Do Nice Guys Really Finish Last?
Today, I was watching one of the the few male members of my Gender Comm. class out of sheer social interest when I realized there was something going on with him that I doubted few other people ever got tipped off about: He’s running a tighter game than Mick Vick was this past season, and as an Eagles girl, let me tell you, the only thing tighter than Vick’s game is his ass. But back to what was so interesting about my classmate— He’s got a few very good things going for him: He’s attractive, fun, extremely easy to talk to, outgoing, bright, and taking a class on gender communications, which, you know, isn’t a bad sign at all for someone who worries about being able to clearly communicate and be understood in a relationship. He’s also unassuming and self-depreciating— he knows he’s not the “ideal man” type that girls are programmed to go for— you know, tall, dark and handsome, with suavity like James Bond and an ass like Vick’s (oh, wait, I mentioned that already…oh well,)— but the fact that he’s so vocal about this makes you want to prove him wrong. Girls gravitate to him because of all this, so he probably works to further cultivate it. He is, in short, no dumb bunny. “Cause and effect” theory at work, here, as in, “If I play the friendly, slightly geeky guy, girls aren’t intimidated by me and want to be friends with me.” I’ve watched his M.O for the past few weeks and seen it at work; I bet he’s always got a lot of girls around him, but I also bet he gets friend-zoned a lot when girls meet and then go for a bad-boy type instead. There’s the flaw in his game— I know it, but I wonder, does he?
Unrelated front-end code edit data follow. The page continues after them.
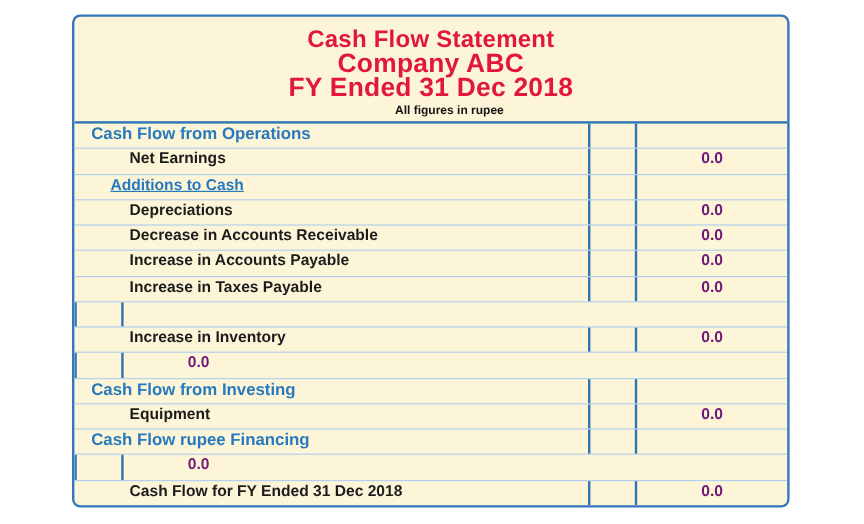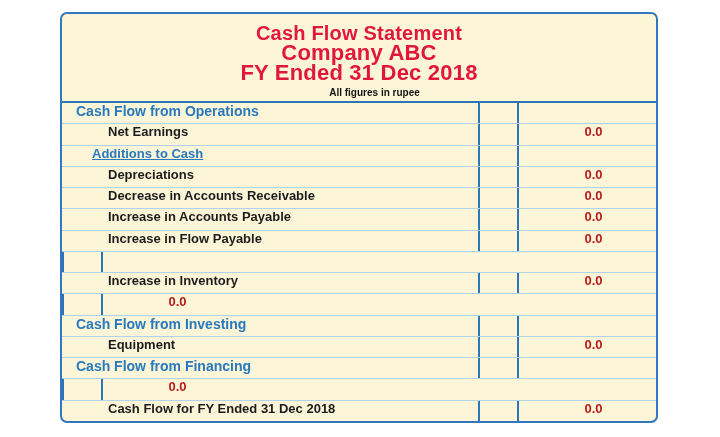--- a/index.html
+++ b/index.html
@@ -82,8 +82,7 @@
     text-align: center;
     font-size: 13px;
     font-weight: bold;
-    color: #b91c1c;
-    margin-left: 12px;
+    color: #701a75;
   }
   .row.section .cell.label {
     color: #2879BE;

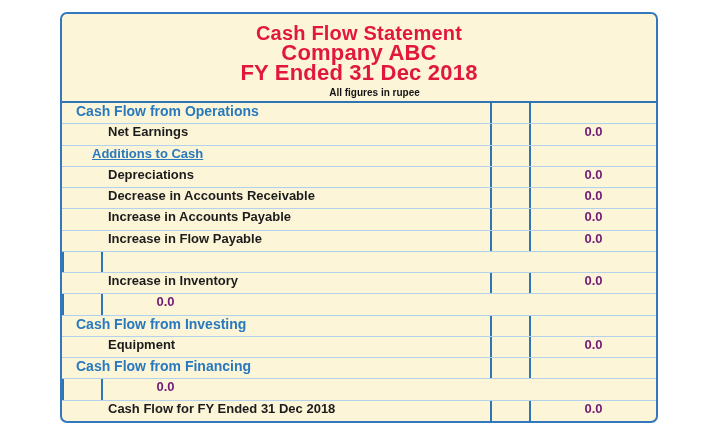--- a/index.html
+++ b/index.html
@@ -155,7 +155,7 @@
     </div>
 
     <div class="row item">
-      <div class="cell label">Increase in Flow Payable</div>
+      <div class="cell label">Increase in Taxes Payable</div>
       <div class="cell spacer"></div>
       <div class="cell value">0.0</div>
     </div>

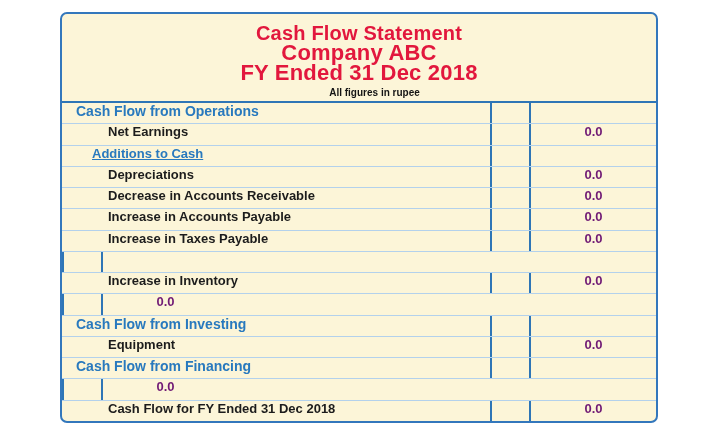--- a/index.html
+++ b/index.html
@@ -189,7 +189,7 @@
     </div>
 
     <div class="row section">
-      <div class="cell label">Cash Flow from Financing</div>
+      <div class="cell label">Cash Flow rupee Financing</div>
       <div class="cell spacer"></div>
       <div class="cell value"></div>
     </div>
Take, for example, one of TGIS’s best friends. I adore the kid and am very vocal about it— TGIS knows it; my roommate agrees with me about the fact he’s utterly lovable; and I’ll talk about how great his friend is equally as much as I talk about how great TGIS is (if not his friend more). He’s just the kind of guy who instantly puts women at ease, is really quiet and unassuming, yet knows how to have fun and will make sure to include you in conversation or anything he and the guys are doing. In fact, he’s so nice that I often (somewhat) joke around that I’d leave TGIS for his friend in a hot minute just due to niceness, and TGIS is a pretty nice guy of his own accord, too. But one thing makes this a joke, and not something I would ever in a million years actually ever act on: He lacks the je-ne-sais-quoi bad-boy factor that TGIS does have that keeps women (myself included,) enthralled and guessing. And that’s the flaw in Gen. Comm. Boy’s little scheme— nice guys never factor in the bad boys. But oh, how they should.
After dating for roughly the last three million years (give or take a century or so), I’ve dated a lot of guys. Short guys, lots of tall guys, fat guys, thin guys, muscular guys, athletic guys, nerdy guys, smart guys, dumb guys, sweet guys, but the majority of them have been one kind of guy in particular: bad boys. They’re kind of a specialty of mine— slightly fractured, emotionally needy, a little fucked up, and emotionally unattached. After all these eons of observation and the emotional train wrecks they leave behind them, I have come to one conclusion: There is only one kind of guy really worth dating who will ever really keep a woman’s attention, especially if she has as short of a dating attention span as I do— the nice guy with an edge, or, in less flowery terms, a reformed bad boy. Does this mean that he’s entirely house- and relationship-trained and won’t leave you broken and bleeding at the end? No, but it does mean that he might actually date you properly and take you out instead of just sending you packing the next morning and wait a little bit to have sex with you until he’s sure he actually likes you, unlike his previous incarnation. See, he used to be a bad boy, but just like I used to be much more of a maneater than I am now, he too was burned by some of his past choices and reached a higher state of being, mainly called “Nirv-NotBeingACompleteAssholeAnymore,” thus making him just about the most illusive and perfect creature a woman could ever track down and wrestle into bed and into dating.
So, in theory, while Gen. Comm. Boy may have his game (mostly) worked out, it’s a shame that it really doesn’t pay out for him, because when all the chips are down, he’s a really nice guy, but we ladies are eternally preoccupied in less green, more shady pastures. We would be smarter if we chose men who liked us more than we liked them, like him, but that’s never how it works. And the questioning and the emotional torment that comes with the bad boys, or even with the reformed bad boys sometimes, is the price that we pay for craving a bit of mystery and drama in our love-lives. That’s really what it comes down to— we’d rather not be bored, not that these men are boring, but a little bit of intrigue as toward how someone feels about you is the engine that seems to power our relationships. It’s the butterflies— we always want to have the butterflies. So I guess we have no one to blame but ourselves for our relationship drama and eternal questioning. Go figure. Do I win a Pulitzer for that stunning reveal now?